- Born: 6 September 1910
- Died: 30 June 2005 (aged 94) Thiruvananthapuram
- Title: Superintendent, Medical College, Thiruvananthapuram
- Term: 1954–1962
- Spouse: Sarojini Amma

= R. Kesavan Nair =

Former professor of surgery at Medical College in Kerala, India

Dr R Kesavan Nair (valia Kesavan Nair) was the Professor of Surgery at Medical College, Thiruvananthapuram and the first Superintendent of the Medical College Hospital. He is Kerala's First civil surgeon. He along with Dr. C.O. Karunakaran was the founding fathers of the first Medical College in Kerala.

Dr. Nair graduated in Bachelor of Medicine and Bachelor of Surgery from Madras Medical College in 1937. He later joined as the Chief of Surgery in General Hospital, Thiruvananthapuram. Later on he went abroad for further training and was the first person from Travancore to get a degree of Fellow of Royal College of Surgeons (in 1930). When Pt. Jawaharlal Nehru commissioned the Medical College hospital in Thiruvananthapuram in 1954, he was appointed as the Chief Surgeon and Superintendent of the hospital the post he held till 1962. In 1962, he joined Calicut Medical College and later retired as the Principal of Kottayam Medical College in 1966. He also served as the President of Travancore-Cochin Medical Council and member of Medical Council of India.
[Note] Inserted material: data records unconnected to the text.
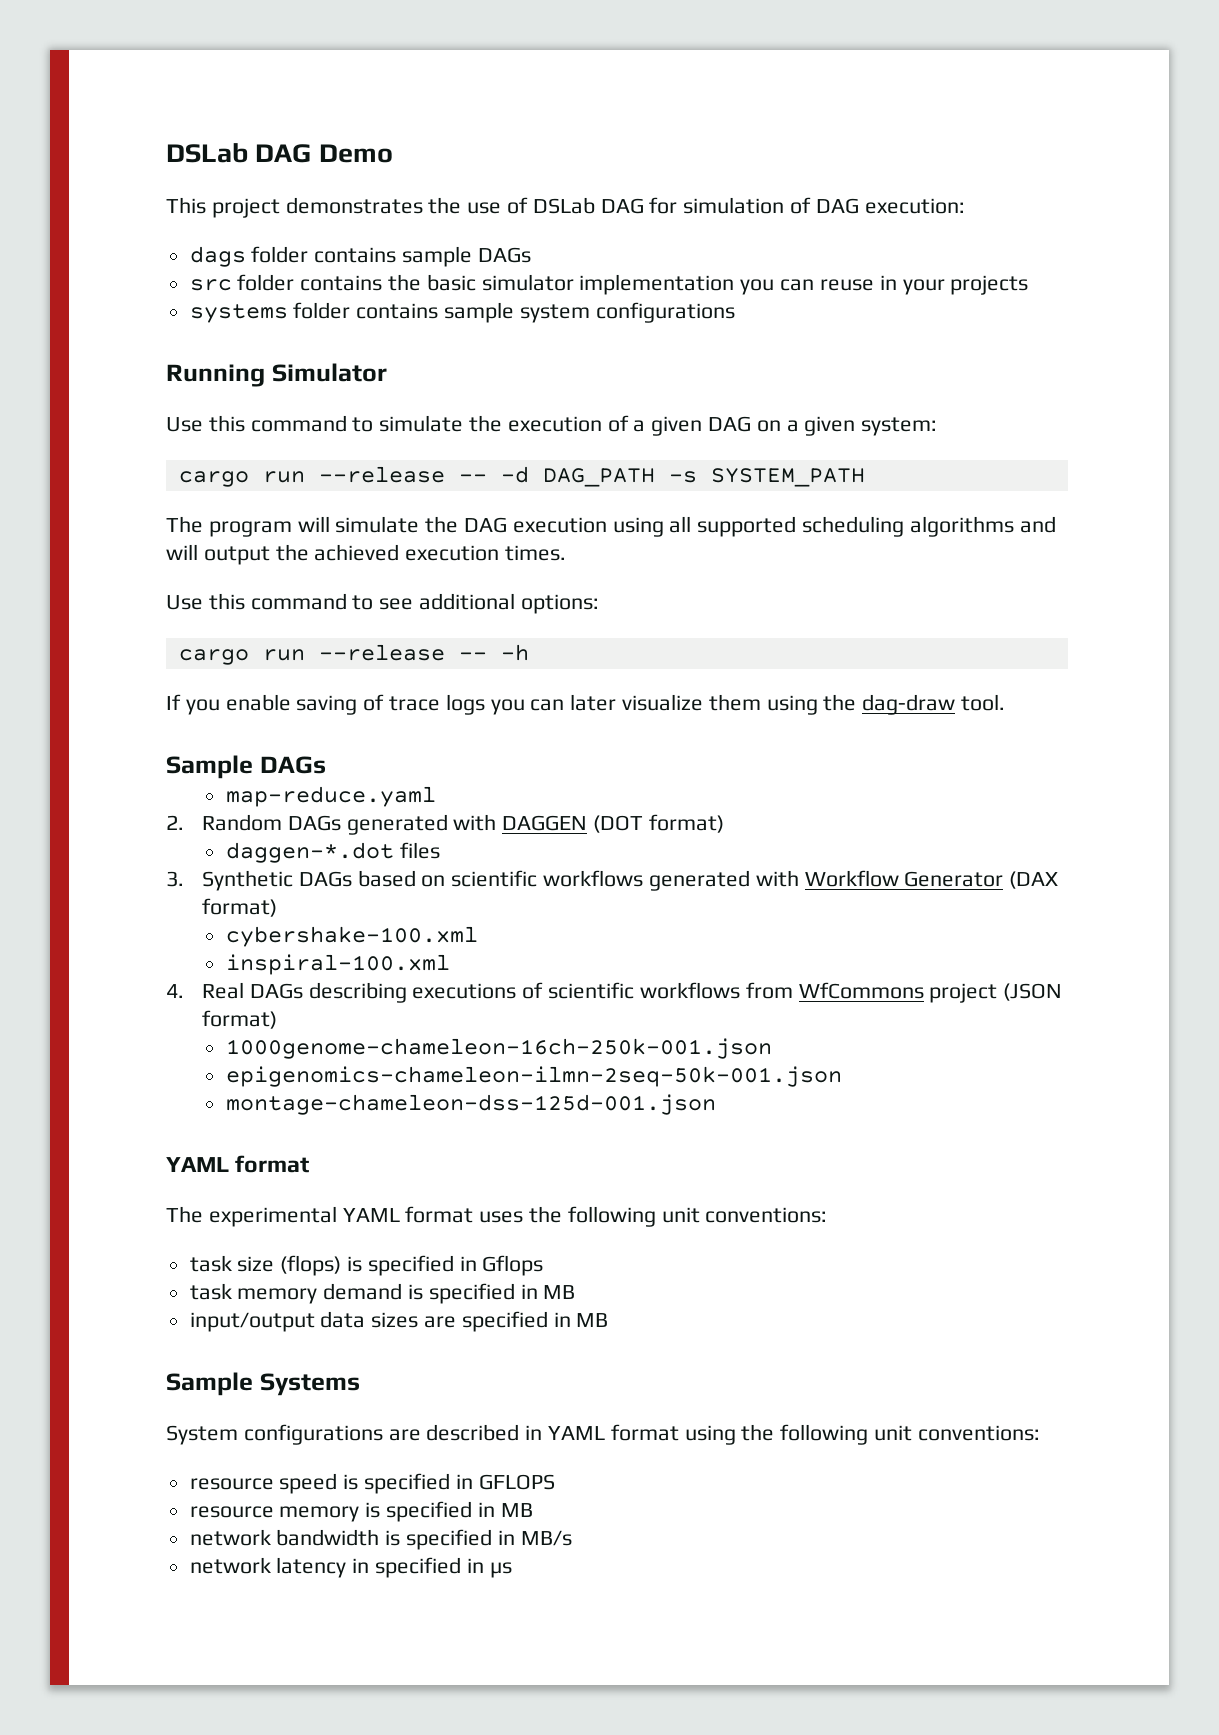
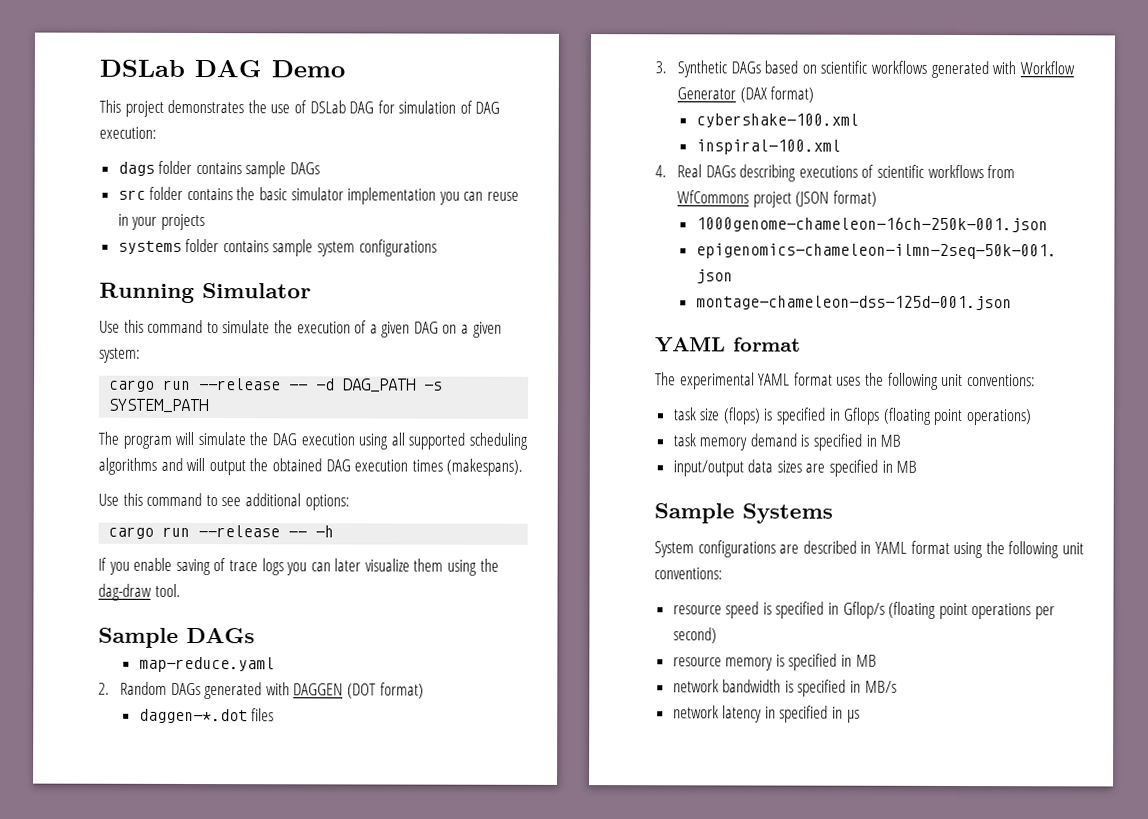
- The program will simulate the DAG execution using all supported scheduling algorithms and will output the achieved execution times.
+ The program will simulate the DAG execution using all supported scheduling algorithms and will output the obtained DAG execution times (makespans).
- task size (flops) is specified in Gflops
+ task size (flops) is specified in Gflops (floating point operations)
- resource speed is specified in GFLOPS
+ resource speed is specified in Gflop/s (floating point operations per second)

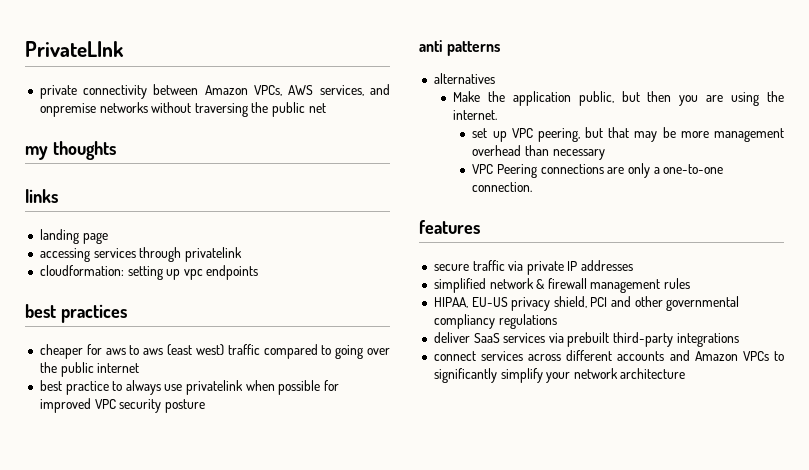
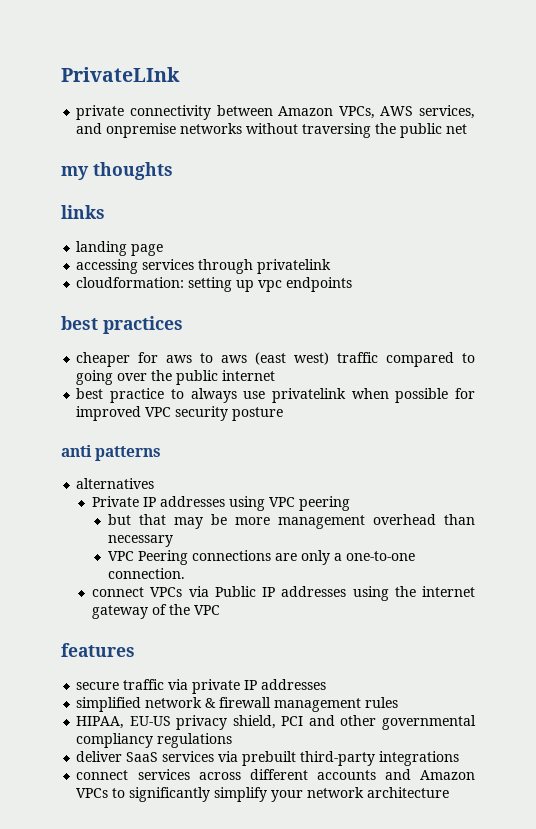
- Make the application public, but then you are using the internet.
- set up VPC peering, but that may be more management overhead than necessary
+ Private IP addresses using VPC peering
+ but that may be more management overhead than necessary
+ connect VPCs via Public IP addresses using the internet gateway of the VPC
The road from Medical College junction to Murinjapalam is to be named in his honour.

== Quotes ==
- "Many of my friends and patients have asked if doctors would become hard-hearted seeing the pain and agony of patients. In reality, doctors learn to hide their worries, otherwise there will not be anyone to console the patients and their families."